This ideological battle, and the strength of the animosity between bitcoin evangelists and their critics, means it’s difficult to have a nuanced discussion about the industry, and both sides are entrenched in their positions.
According to De Vries, it would be technically perfectly possible for Bitcoin to follow in the footsteps of the Ethereum network. “Bitcoin can move to PoS, no problem,” he says. “But it’s a societal challenge.”
De Vries is often attacked by bitcoiners, who claim he is boosted by its link with central banks to criticize bitcoin that its data is inaccurate and that it fails to take into account the nuances of bitcoin’s relationship with the environment.
Bitcoiners have locked horns with environmental charities. On March 23, activists at Greenpeace unveiled an art installation called the Skull of Satoshi, an allusion to the pseudonymous creator of bitcoin, Satoshi Nakamoto. The skull is 10 feet tall and is decorated with old motherboards, the eye sockets glow red, and chimneys emit smoke from the crown. The installation was intended to represent crypto mining’s dual contribution to carbon emissions and e-waste, said Rolf Skar, campaign manager at Greenpeace USA. But the skull was quickly appropriated bitcoin supporters on Twitter, who described the skull as “metal” and “badass.” Some used it as a new profile picture.
“The response was predictable, but disappointing,” says Skar. “It’s not surprising, but it’s a bad impression to play down these very real problems.”
The artist who designed the statue, Benjamin Von Wong, also suffered some of the backlash. On March 25, he published a Twitter thread saying he revised his “black and white” rating after talking to bitcoiners. But he also pointed to the forces that stand in the way of productive debate: “There are those on both sides who believe the other is naively optimistic, misguided and ill-informed,” he wrote.
The Skull of Satoshi, which is being taken on a tour of US cities, is part of a wider Greenpeace campaign called “Change the Code, Not the Climate,” whose goal is to push for changes to the Bitcoin code base that will reduce emissions of the network would decrease. Skar says the aim is to prevent fossil fuel plants from “coming back to life” courtesy of bitcoin, but Bendiksen calls the effort a “slander campaign”.
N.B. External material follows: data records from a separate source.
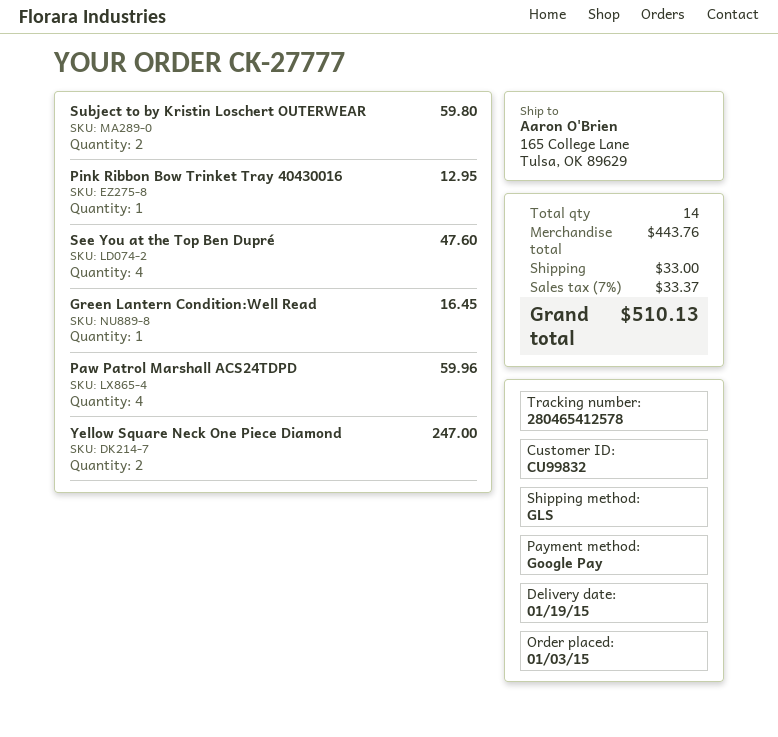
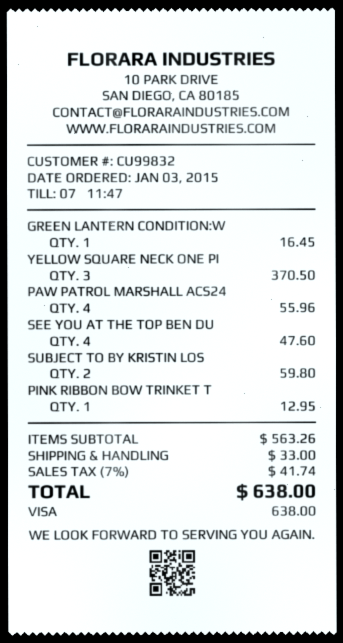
payment method: Google Pay -> Visa
Paw Patrol Marshall ACS24TDPD: 4 for 59.96 -> 4 for 55.96
Yellow Square Neck One Piece Diamond: 2 for 247.00 -> 3 for 370.50
subtotal: 443.76 -> 563.26
tax: 7% = 33.37 -> 7% = 41.74
total: 510.13 -> 638.00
Both parties also accuse the other of bad faith misrepresentation of facts and data. The Greenpeace campaign, Pritzker and Bendiksen say, is being funded in part by Chris Larsen, founder of Ripple, a company with interests in promoting XRP, a cryptocurrency launched as a direct competitor to bitcoin. But similarly, Howson says, arguments for bitcoin mining are often based on data from the Bitcoin Mining Council, a coalition of mining companies led by Michael Saylor, CEO of MicroStrategy, a company with hundreds of millions of dollars invested in bitcoin.
The impasse is exacerbated by the ideological opposition to PoS among bitcoiners, apart from environmental concerns. Some consider it unthinkable to tamper with Satoshi Nakamoto’s original invention, and others, such as Bendiksen and Pritzker, believe that PoS carries a greater risk of centralization and censorship, and therefore poses a threat to the basic principles of crypto. “PoS is essentially the fiat system,” says Pritzker, “because whoever has the gold makes the rules.” For this reason, Bendiksen explains, bitcoiners will “never agree” to a shift.
“Any attack on bitcoin is an attack on their morality, values and often their net worth. This makes everything feel personal,” Von Wong told WIRED. “Because most people don’t see themselves as intrinsically bad, they feel misjudged and misunderstood, which is a terrible place to start a conversation.”
The result is a situation where both sides throw insults across the void, but none of the legitimate or well-intentioned complaints register. Any piece of information that could be used to discredit the opposition is also seized. And von Wong is worried about becoming a lump himself.
“The hardest thing about being at the center of a controversy is feeling like a chess piece,” he says. “I don’t feel I can speak freely in public without someone somewhere taking what I say out of context and trying to use it against the other side.”